Tuesday, April 9, 2019

Why Partitioning is very important in Azure CosmosDB



      In any Introduction level CosmosDB talk, the Presenter will suggest you pay more attention to the Partitioning part of the talk. Microsoft wants you to create a great solution by using Azure CosmosDB and there are a lot of resources out there for developers. The challenge in Azure CosmosDB is, that you don't need a DBA in CosmosDB and developers may not pay attention to details like Partitioning when they create databases in Azure CosmosDB.
 
      It is crucial to pick the right partition key for your databases in CosmosDB simply because you cannot repartition your databases. If you pick the wrong partition key for your data model, it will be simply too late to change it later. You might have a good amount of data in your databases, which means you spent a good amount of RU to insert this data, and the only way to fix this problem will be to start from scratch and upload all data back again to CosmosDB with the right partition key.

     I like to use analogies in my talks and when it comes to Partitioning in CosmosDB, I like to use the Container ship example. (Latest Container technology has nothing to do with the container ship analogy, I am talking about literally a container ship) When you create a container in CosmosDB, in the backend CosmosDB creates physical partition/s for your data. You have no control over the size or the number of physical partitions in CosmosDB, all physical partitions are managed by Microsoft. A Container ship represents the physical partition that will keep your data. CosmosDB gives you this Container ship which can carry 50 GB of your data. If you will have more data than 50 GB, CosmosDB will give you another container ship with a 50GB limit which is another physical partition. There is no space limit.

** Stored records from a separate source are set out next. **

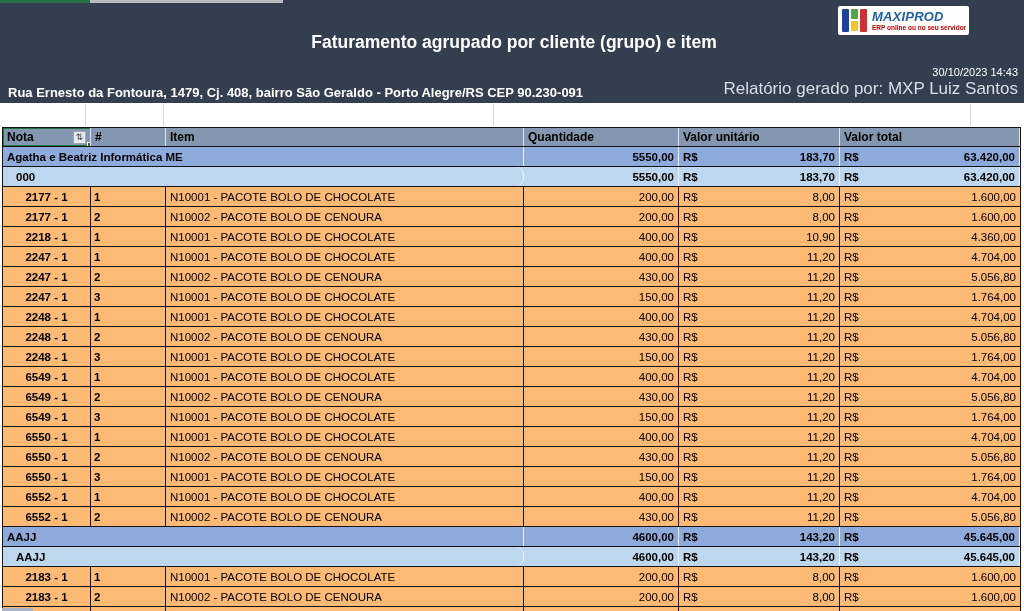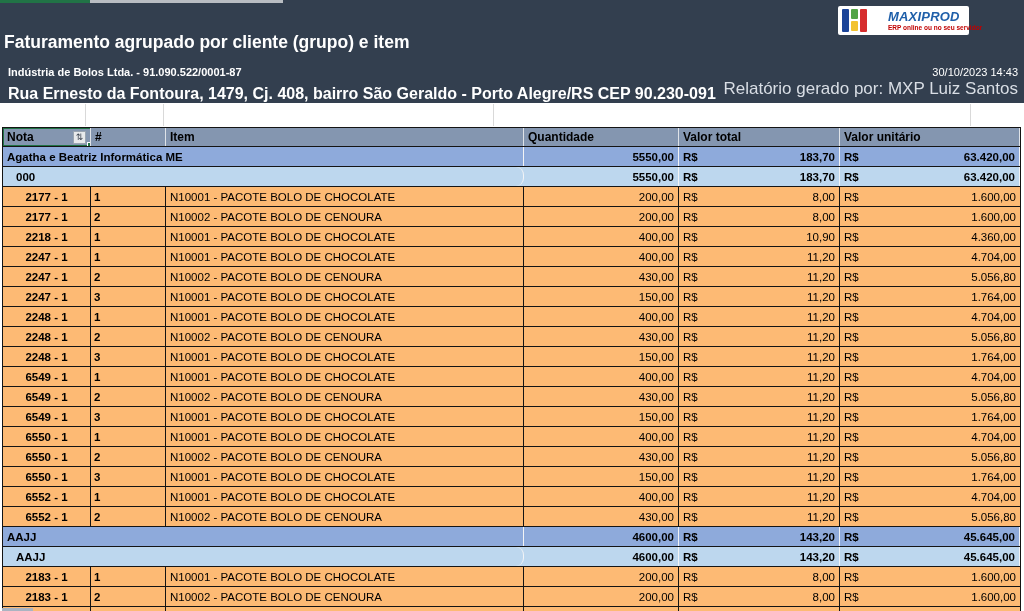--- a/index.html
+++ b/index.html
@@ -23,7 +23,7 @@
 
   
   .logo{position:absolute;left:838px;top:3px;width:131px;height:29px;background:#ffffff;
-        border-radius:2px;display:flex;align-items:center;gap:20px;padding:2px 4px;box-sizing:border-box;}
+        border-radius:2px;display:flex;align-items:center;gap:4px;padding:2px 4px;box-sizing:border-box;}
   .logo-icon{position:relative;width:26px;height:23px;flex:0 0 auto;}
   .logo-icon .b1{position:absolute;left:0;top:0;width:7px;height:23px;background:#1B4499;border-radius:1px;}
   .logo-icon .b2{position:absolute;left:9px;top:0;width:7px;height:10px;background:#52A447;border-radius:1px;}

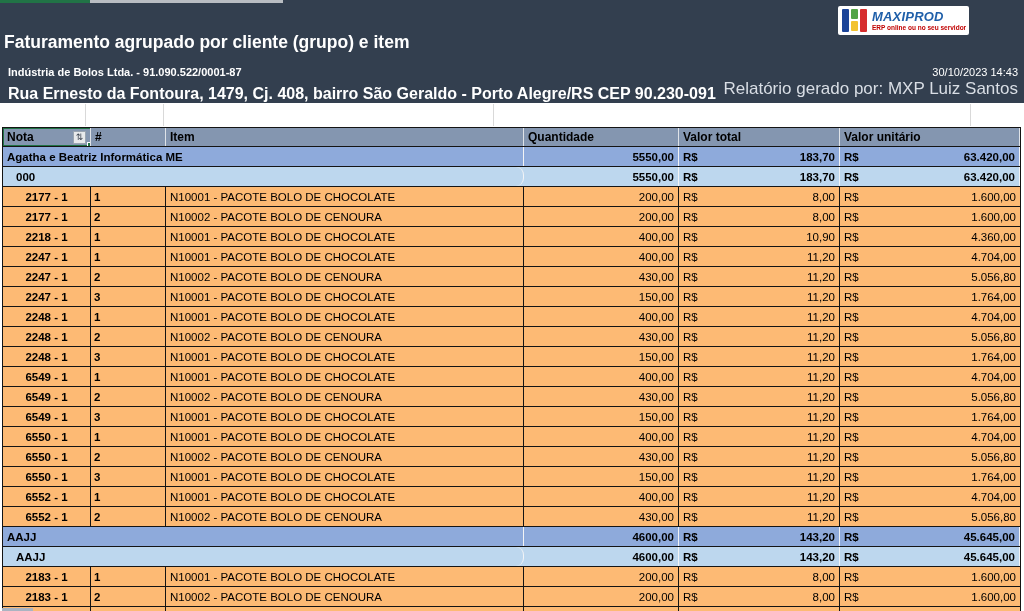--- a/index.html
+++ b/index.html
@@ -14,7 +14,7 @@
 
   
   .band{position:absolute;left:0;top:3px;width:1024px;height:100px;background:#333F4F;}
-  .band .title{position:absolute;left:4px;right:0;top:29px;text-align:left;
+  .band .title{position:absolute;left:4px;right:0;top:29px;text-align:center;
                color:#ffffff;font-size:17.5px;font-weight:bold;}
   .band .co1{position:absolute;left:8px;top:63px;color:#ffffff;font-size:11px;font-weight:bold;}
   .band .co2{position:absolute;left:8px;top:82px;color:#ffffff;font-size:16px;font-weight:bold;}

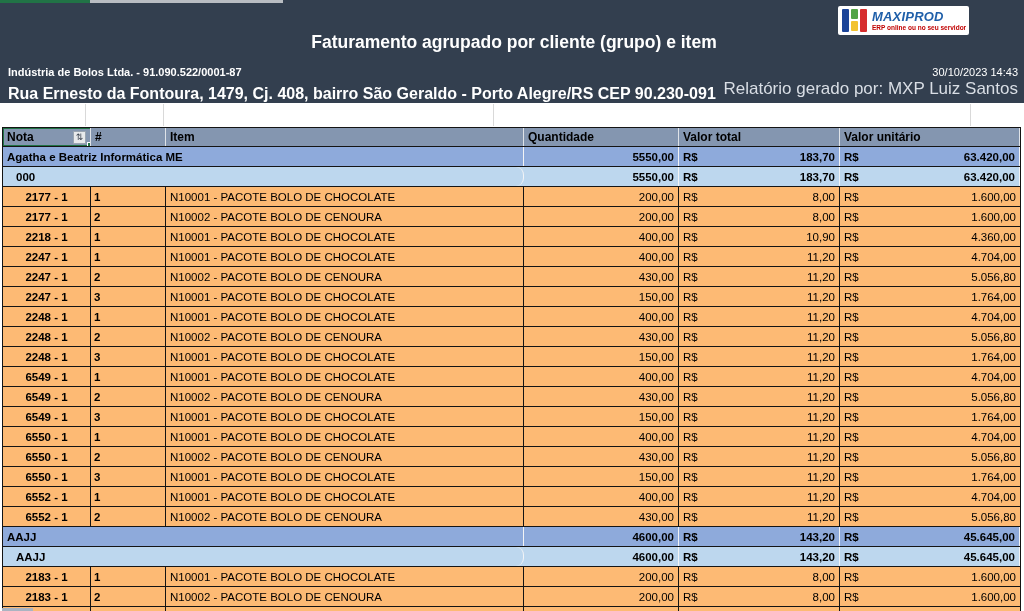--- a/index.html
+++ b/index.html
@@ -81,7 +81,6 @@
 
   <div class="band">
     <div class="title">Faturamento agrupado por cliente (grupo) e item</div>
-    <div class="co1">Indústria de Bolos Ltda. - 91.090.522/0001-87</div>
     <div class="co2">Rua Ernesto da Fontoura, 1479, Cj. 408, bairro São Geraldo - Porto Alegre/RS CEP 90.230-091</div>
     <div class="dt">30/10/2023 14:43</div>
     <div class="gen">Relatório gerado por: MXP Luiz Santos</div>

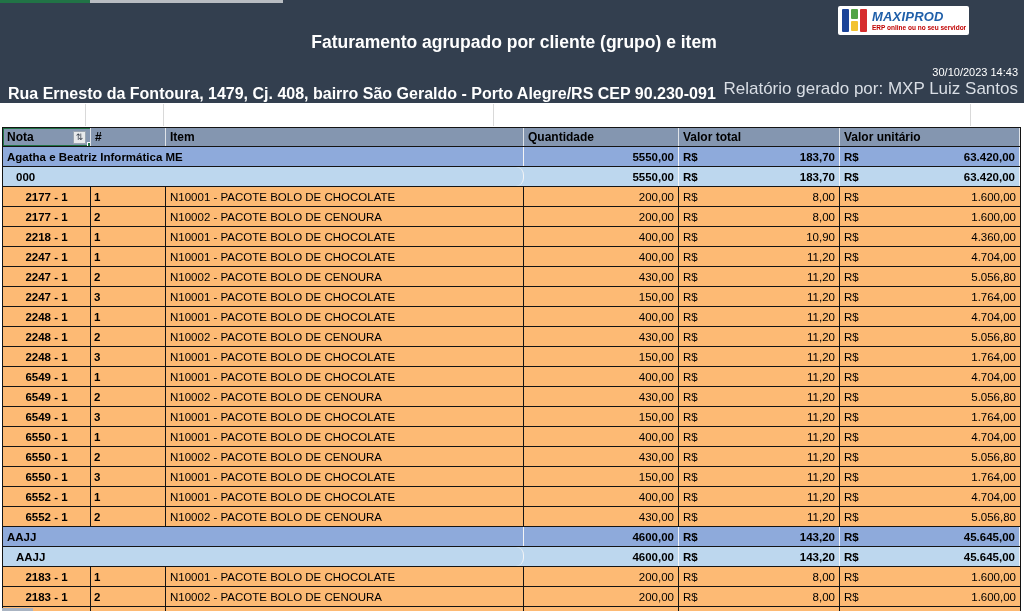--- a/index.html
+++ b/index.html
@@ -17,7 +17,7 @@
   .band .title{position:absolute;left:4px;right:0;top:29px;text-align:center;
                color:#ffffff;font-size:17.5px;font-weight:bold;}
   .band .co1{position:absolute;left:8px;top:63px;color:#ffffff;font-size:11px;font-weight:bold;}
-  .band .co2{position:absolute;left:8px;top:82px;color:#ffffff;font-size:16px;font-weight:bold;}
+  .band .co2{position:absolute;left:8px;top:82px;color:#ffffff;font-size:13px;font-weight:bold;}
   .band .dt {position:absolute;right:6px;top:63px;color:#ffffff;font-size:11px;font-weight:normal;}
   .band .gen{position:absolute;right:6px;top:76px;color:#d9dee5;font-size:17px;text-align:right;}
 

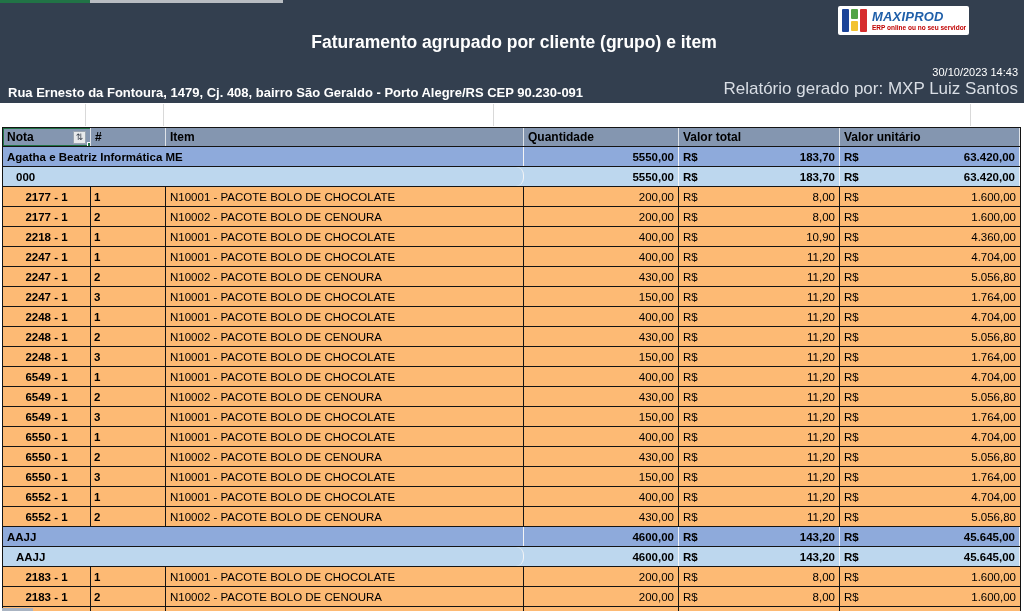--- a/index.html
+++ b/index.html
@@ -123,10 +123,10 @@
           <span>Quantidade</span>
         </div>
       <div class="c">
+          <span>Valor unitário</span>
+        </div>
+      <div class="c">
           <span>Valor total</span>
-        </div>
-      <div class="c">
-          <span>Valor unitário</span>
         </div>
     </div>
     <div id="rows-host">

    Azure CosmosDB does not tell you how you should store your data in this container ship. Since this is a container ship, you need to load your data in containers. You are in charge to figure out how to organize/group your data. CosmosDB does not care how small or large your containers are. You should care about that! You can put all your data in one big container if you like! This is the point where the problem begins, developers do not pay attention to how to organize or group their data in this stage. Your container ship needs to be balanced, your container sizes should be similar. You should not have one large container and hundreds of small containers. It will be longer, and more expensive to find the data you are looking for in a big container. Containers represent logical partitions, each logical partition can not be larger than 20 GB.

Don't organize your data like this!


    If you are carrying a car, you might want to organize your containers by VIN number. If you have an e-commerce website, you might want to organize your containers by userid. You might want to organize your containers by account number if you are carrying money. Be sure that, the id you are going to use to organize your data is always in your where clause of your queries. When you need more than 50GB for your data, CosmosDB is going to create new partition/s and It is going to start to move some of the containers from partition to partition in the background. If the containers which are your logical partitions are small, it will be easier to move from partition to partition for Azure CosmosDB which gives you better scalability in CosmosDB.